Waiting for Love



Bored and nothing to do, I was randomly checking my Facebook account, when I got a notification of a school friend ‘liking’ my profile picture. I check her display pic from the notification and could see that she has put on some weight; curious, I check her   account and saw that she has indeed put on a lot of weight and her face had heavy make-up.

I scroll down to check more pictures and saw an album where her husband is kissing her beautiful baby bump and I had a twirl of emotions inside my heart. Indeed, I was delighted to see that my school friend is expecting a baby! I check few more photos and saw how happy she looks!

And suddenly, I was lost in the reverie of memories.

Few years ago, when we were in school and later in high school, I still remember, they were one of the cutest couple I had seen. Holding hands, kissing in empty lab room, stealing glances across classroom, and those little fights!

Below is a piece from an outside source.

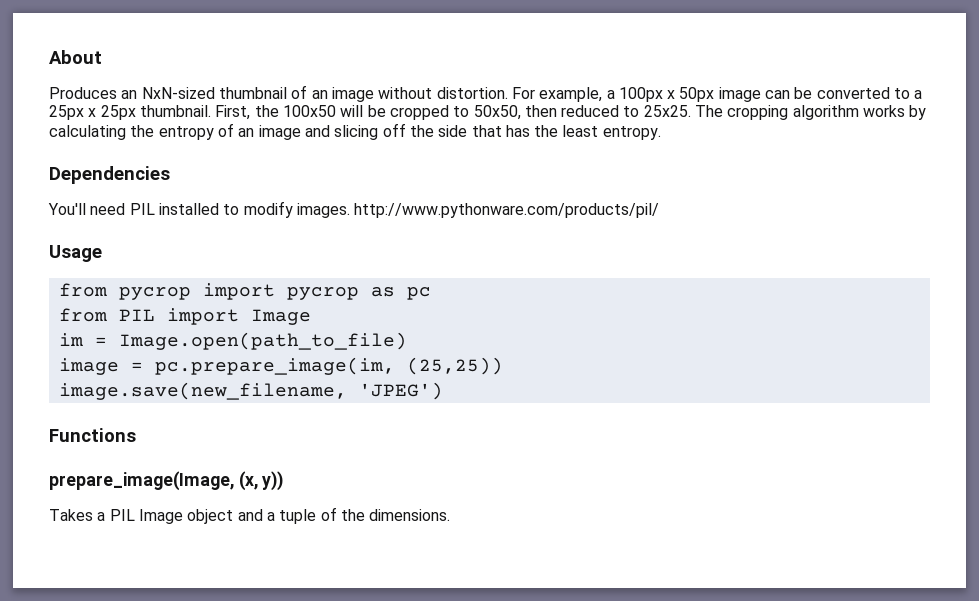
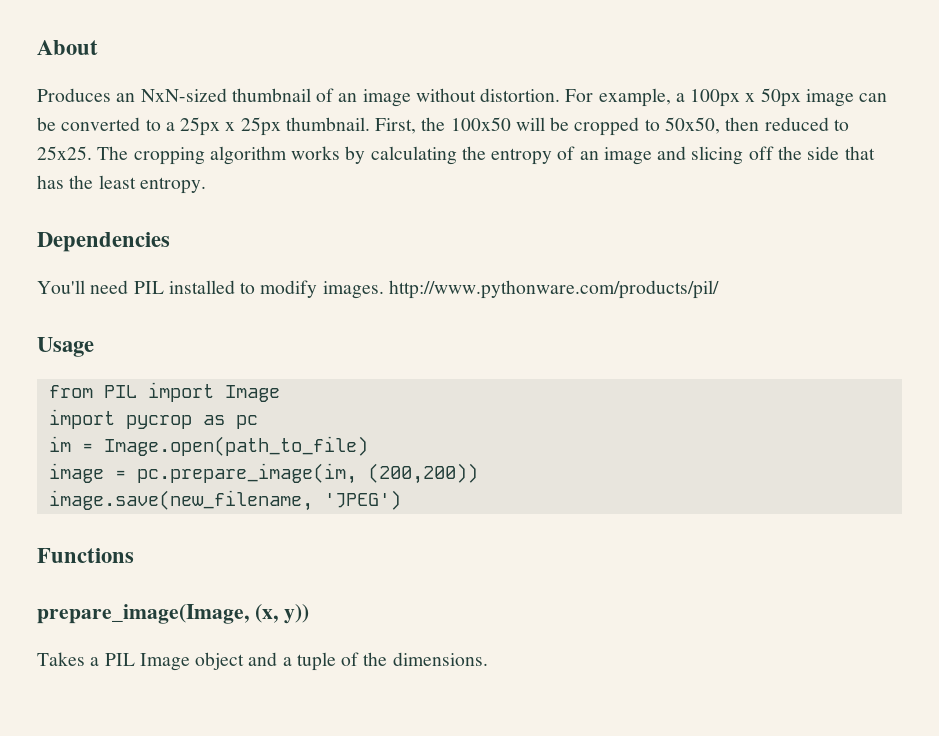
[118,287,191,300] pycrop -> [103,382,280,402] PIL import Image //
[58,308,311,325] // from PIL import Image -> (258, 422) none
[406,357,503,375] (25,25)) -> [367,463,478,484] (200,200))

Later when the girl and I were in same degree college, she happened to tell me that her mom is against her relationship and has strictly opposed any idea of marriage as well. Off course I felt bad, because I have grown up seeing a fairy tale-like love story of my parents and believing one day I would have one too, I always adored love stories and hoped that they end up in holy matrimony with the same person.

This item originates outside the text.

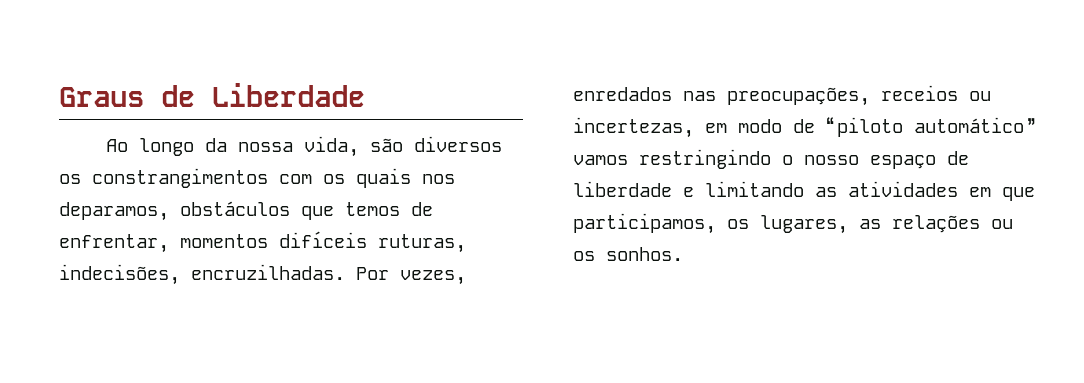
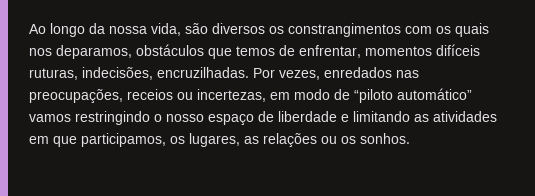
[59,83,365,107] Graus de Liberdade // -> (29, 29) none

Slowly, fights and arguments started creeping in their relationship and eventually she decided to break up.

The guy would come to our college just to see her and request her to re-think her decision and tell her how much he loved her!

My heart would sink seeing him like this, day after day.

Hence, one day I decided to make them meet somewhere and have them talk out and work on the situation. After 3 long hours of discussion, I saw them walking hand in hand and a big smile across their faces, “we are together”, he said looking at her and kissed her forehead. 
Her face lit up and she thanked me for the interference. I was delighted and could only bless the couple.

A couple later she messaged me inviting for their wedding. I couldn’t make it because of the busy job schedule, but I did congratulate her.

Time flies so quick; today, they are the expecting parents!

My heart was filled with void and wanted to bury my face in pillow and cry my heart out; why don’t I get something so special? Years and year have passed, and I am still struggling to find someone who is mine; someone who loves me unconditionally and won’t leave me alone, no matter what!

I sat down in a corner of my house, thinking.

People around me are finding love (either themselves or in their parent’s choices), they are getting married, expecting babies and celebrating their baby’s birthday and her I can’t manage to get some guy put efforts to talk with me or lest reply to my messages!
I feel dejected.

The time is running quickly, and I want to be in a relationship, to get married, have a nice home, start a family and own a dog!

Surely things are all destined or written and I will eventually find that person and marry him, but I want him to find his way to me quick! I want someone to look at me and kiss my forehead, to hold my hands or take our dog for a walk and cook meals on Sunday.

I have been waiting for what now seems like a forever and the wait doesn’t seem like ending.
Surely there is sunlight at the end of a deep dark tunnel, but I want to reach over at the end of it soon now.

I want to go home to someone and feel that life would feel better by just one warm hug. 

Someone who is not just my husband, but my best friend; we build each other, and we love each other and are equal partners in crime and each other’s biggest supporters and comforters!

It makes me wonder at the end of the day – is it too much to ask for?